Task data:
|---|
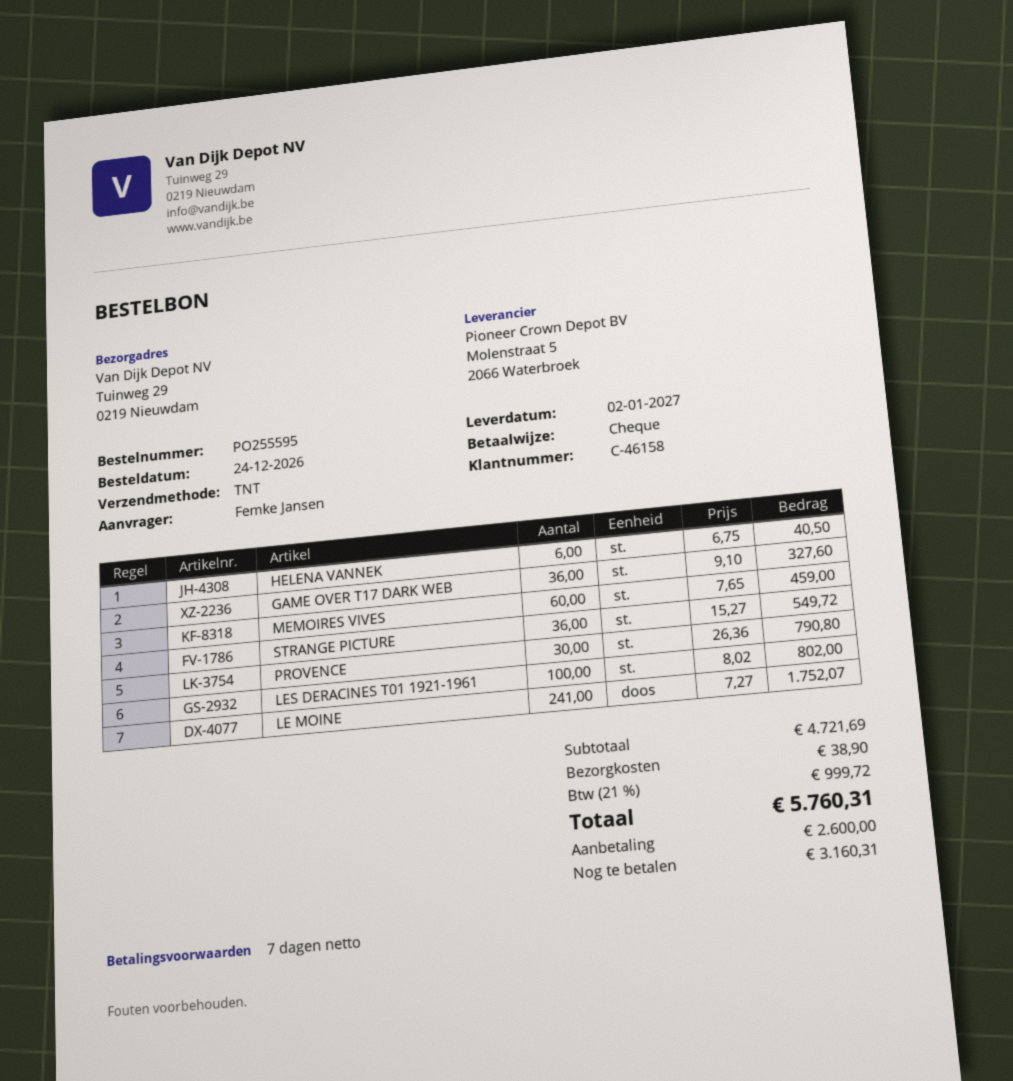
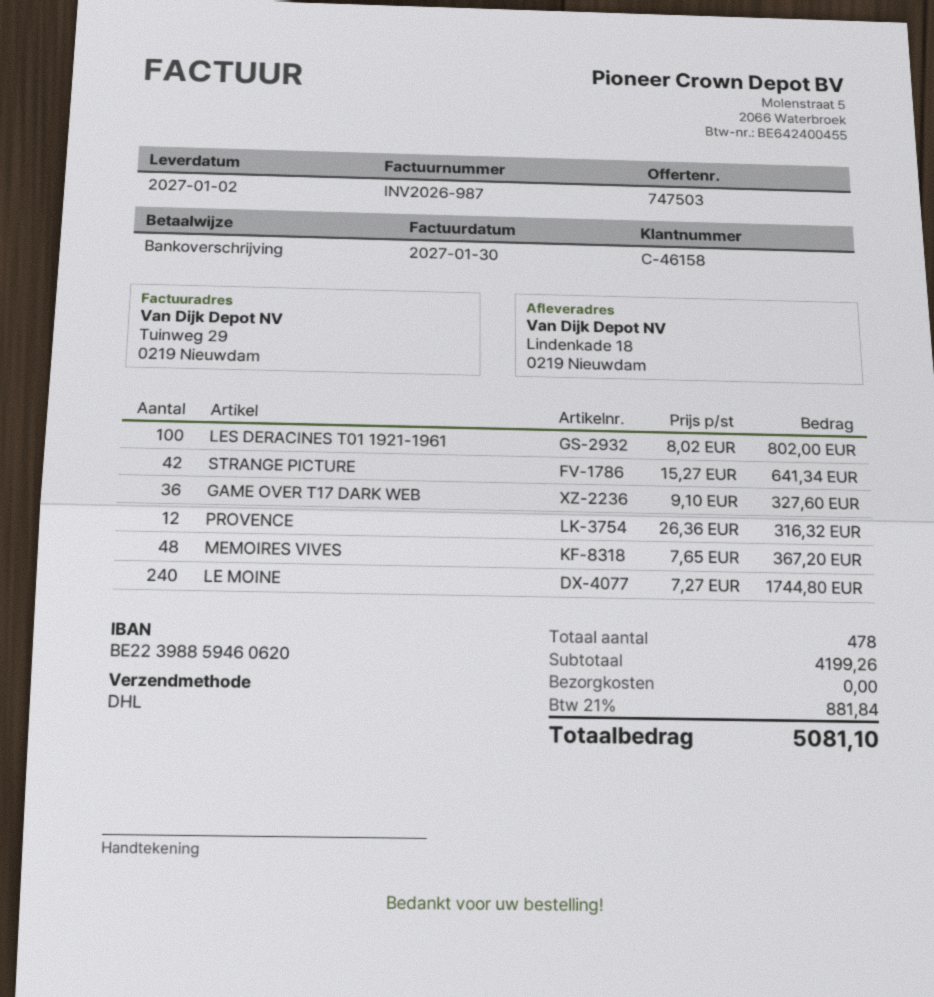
payment method: cheque -> bank transfer
shipping method: TNT -> DHL
ship to: Tuinweg 29, 0219 Nieuwdam -> Lindenkade 18, 0219 Nieuwdam
HELENA VANNEK: 6 x 6.75 = 40.50 -> none
MEMOIRES VIVES: 60 x 7.65 = 459.00 -> 48 x 7.65 = 367.20
STRANGE PICTURE: 36 x 15.27 = 549.72 -> 42 x 15.27 = 641.34
PROVENCE: 30 x 26.36 = 790.80 -> 12 x 26.36 = 316.32
LE MOINE: 241 x 7.27 = 1752.07 -> 240 x 7.27 = 1744.80
subtotal: 4721.69 -> 4199.26
shipping: 38.90 -> 0.00
tax: 21% = 999.72 -> 21% = 881.84
total: 5760.31 -> 5081.10

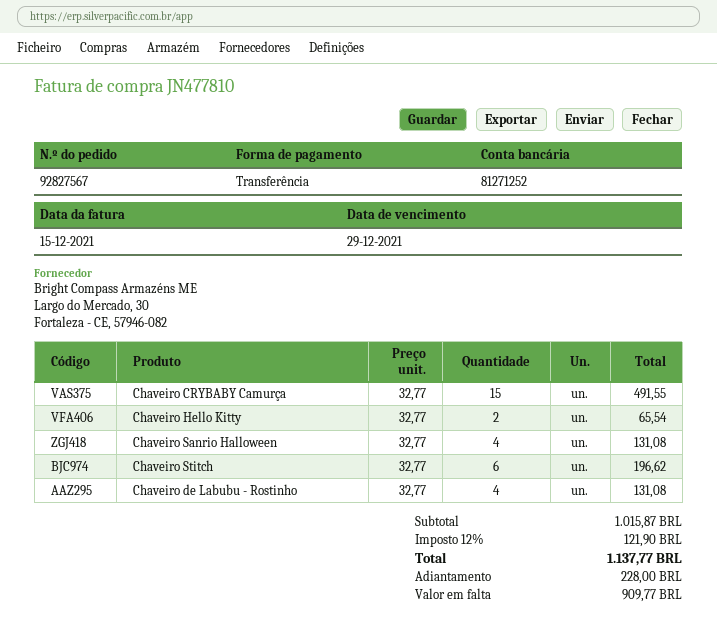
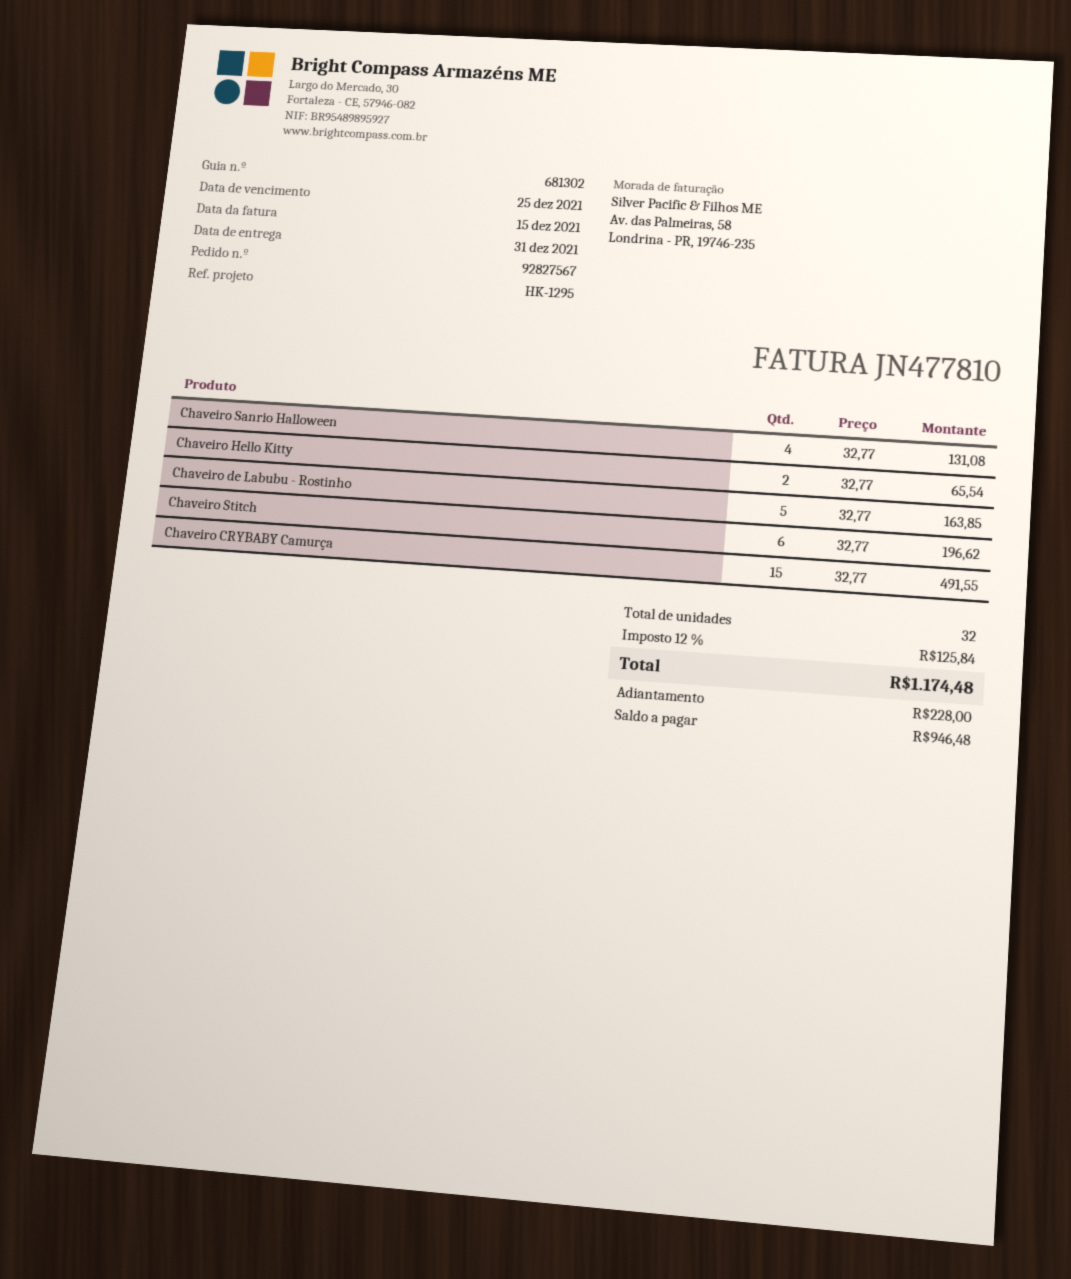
due date: 2021-12-29 -> 2021-12-25
Chaveiro de Labubu - Rostinho: 4 x 32.77 = 131.08 -> 5 x 32.77 = 163.85
tax: 12% = 121.90 -> 12% = 125.84
total: 1137.77 -> 1174.48
balance: 909.77 -> 946.48

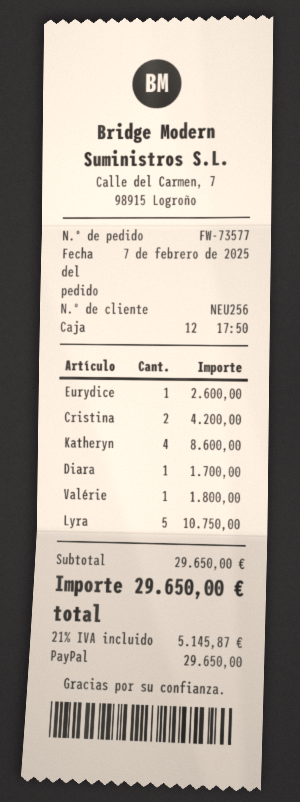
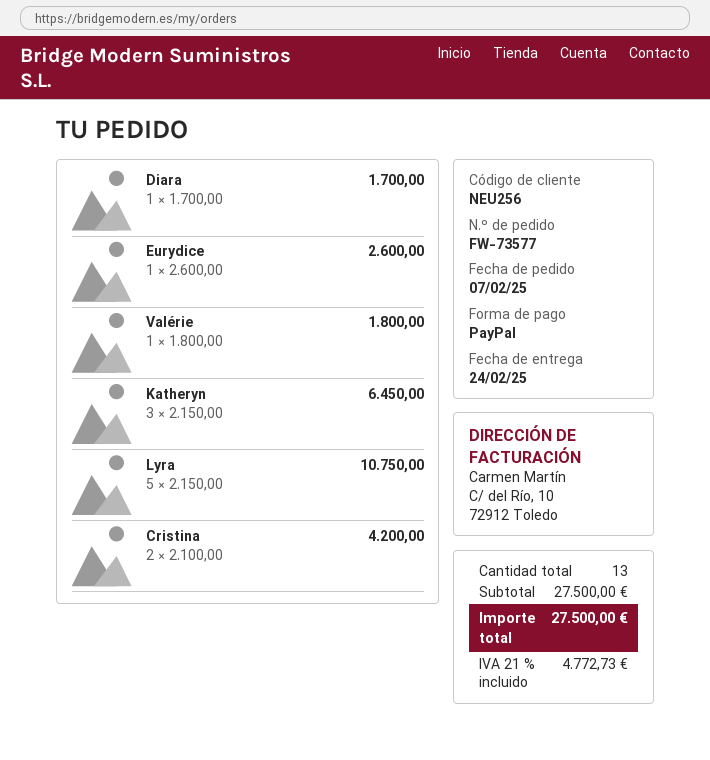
Katheryn: 4 for 8600.00 -> 3 for 6450.00
subtotal: 29650.00 -> 27500.00
tax: 21% = 5145.87 -> 21% = 4772.73
total: 29650.00 -> 27500.00

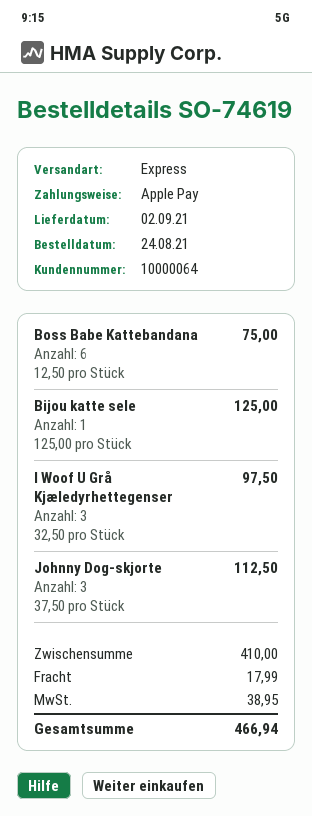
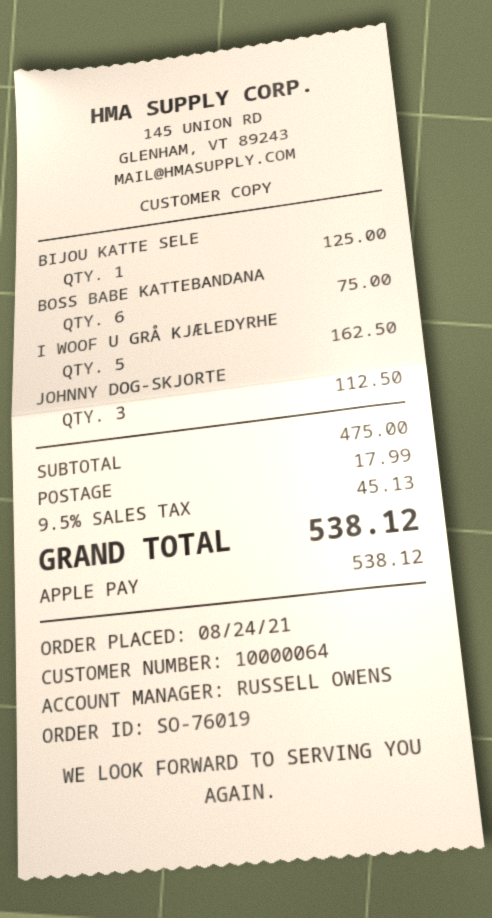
order number: SO-74619 -> SO-76019
I Woof U Grå Kjæledyrhettegenser: 3 for 97.50 -> 5 for 162.50
subtotal: 410.00 -> 475.00
tax: 38.95 -> 45.13
total: 466.94 -> 538.12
|---|
Your task: It would help to have the listing above repeated exactly, with all images removed.

Solved exercise:
payment method: cheque -> bank transfer
shipping method: TNT -> DHL
ship to: Tuinweg 29, 0219 Nieuwdam -> Lindenkade 18, 0219 Nieuwdam
HELENA VANNEK: 6 x 6.75 = 40.50 -> none
MEMOIRES VIVES: 60 x 7.65 = 459.00 -> 48 x 7.65 = 367.20
STRANGE PICTURE: 36 x 15.27 = 549.72 -> 42 x 15.27 = 641.34
PROVENCE: 30 x 26.36 = 790.80 -> 12 x 26.36 = 316.32
LE MOINE: 241 x 7.27 = 1752.07 -> 240 x 7.27 = 1744.80
subtotal: 4721.69 -> 4199.26
shipping: 38.90 -> 0.00
tax: 21% = 999.72 -> 21% = 881.84
total: 5760.31 -> 5081.10

due date: 2021-12-29 -> 2021-12-25
Chaveiro de Labubu - Rostinho: 4 x 32.77 = 131.08 -> 5 x 32.77 = 163.85
tax: 12% = 121.90 -> 12% = 125.84
total: 1137.77 -> 1174.48
balance: 909.77 -> 946.48

Katheryn: 4 for 8600.00 -> 3 for 6450.00
subtotal: 29650.00 -> 27500.00
tax: 21% = 5145.87 -> 21% = 4772.73
total: 29650.00 -> 27500.00

order number: SO-74619 -> SO-76019
I Woof U Grå Kjæledyrhettegenser: 3 for 97.50 -> 5 for 162.50
subtotal: 410.00 -> 475.00
tax: 38.95 -> 45.13
total: 466.94 -> 538.12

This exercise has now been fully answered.